### DATASET EXTRACT

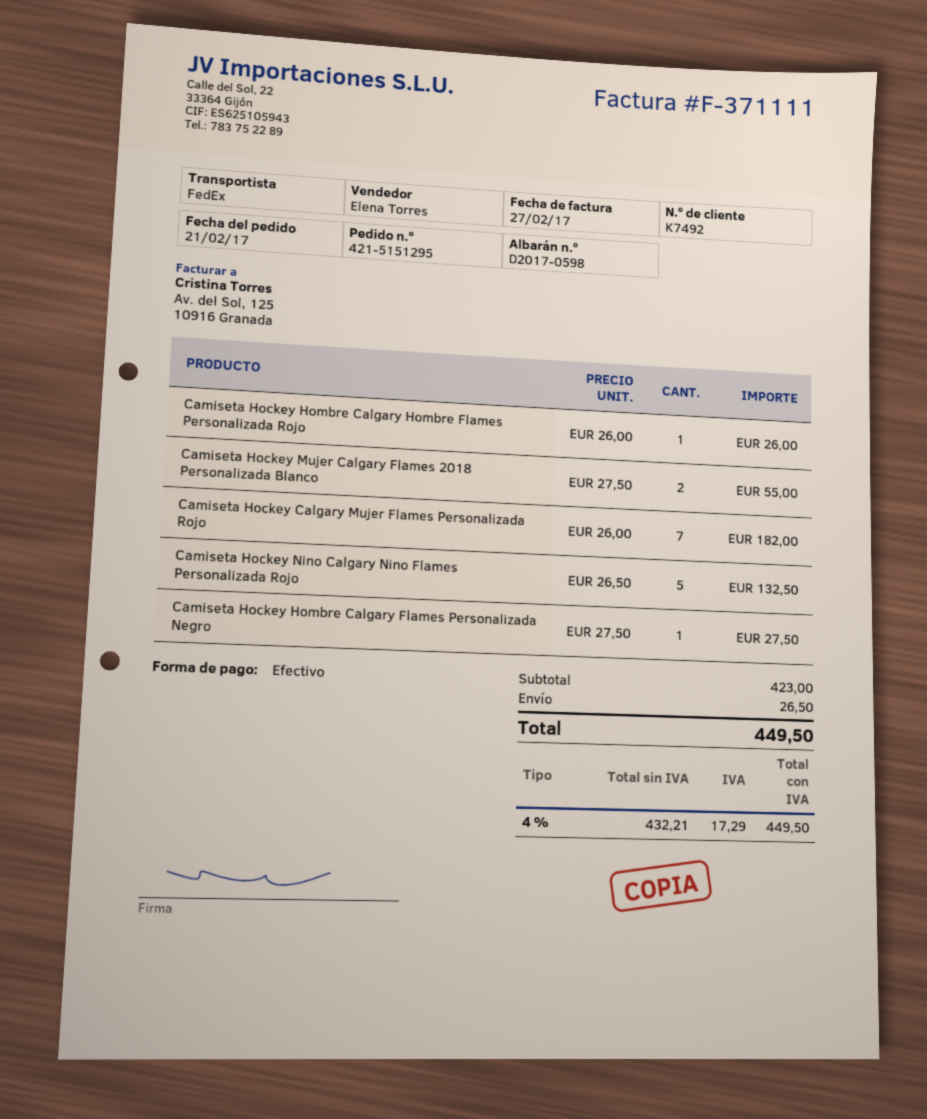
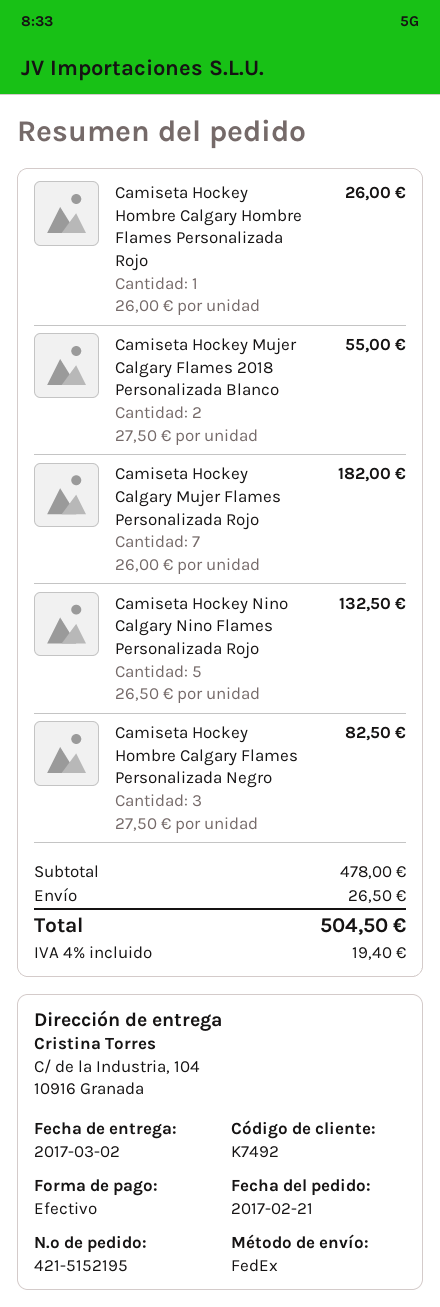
order number: 421-5151295 -> 421-5152195
Camiseta Hockey Hombre Calgary Flames Personalizada Negro: 1 x 27.50 = 27.50 -> 3 x 27.50 = 82.50
subtotal: 423.00 -> 478.00
tax: 4% = 17.29 -> 4% = 19.40
total: 449.50 -> 504.50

######

◆ EXERCISE DETAILS: The preceding entries are to be written out again exactly, with the pictures removed.

◆ TASK RESPONSE:
order number: 421-5151295 -> 421-5152195
Camiseta Hockey Hombre Calgary Flames Personalizada Negro: 1 x 27.50 = 27.50 -> 3 x 27.50 = 82.50
subtotal: 423.00 -> 478.00
tax: 4% = 17.29 -> 4% = 19.40
total: 449.50 -> 504.50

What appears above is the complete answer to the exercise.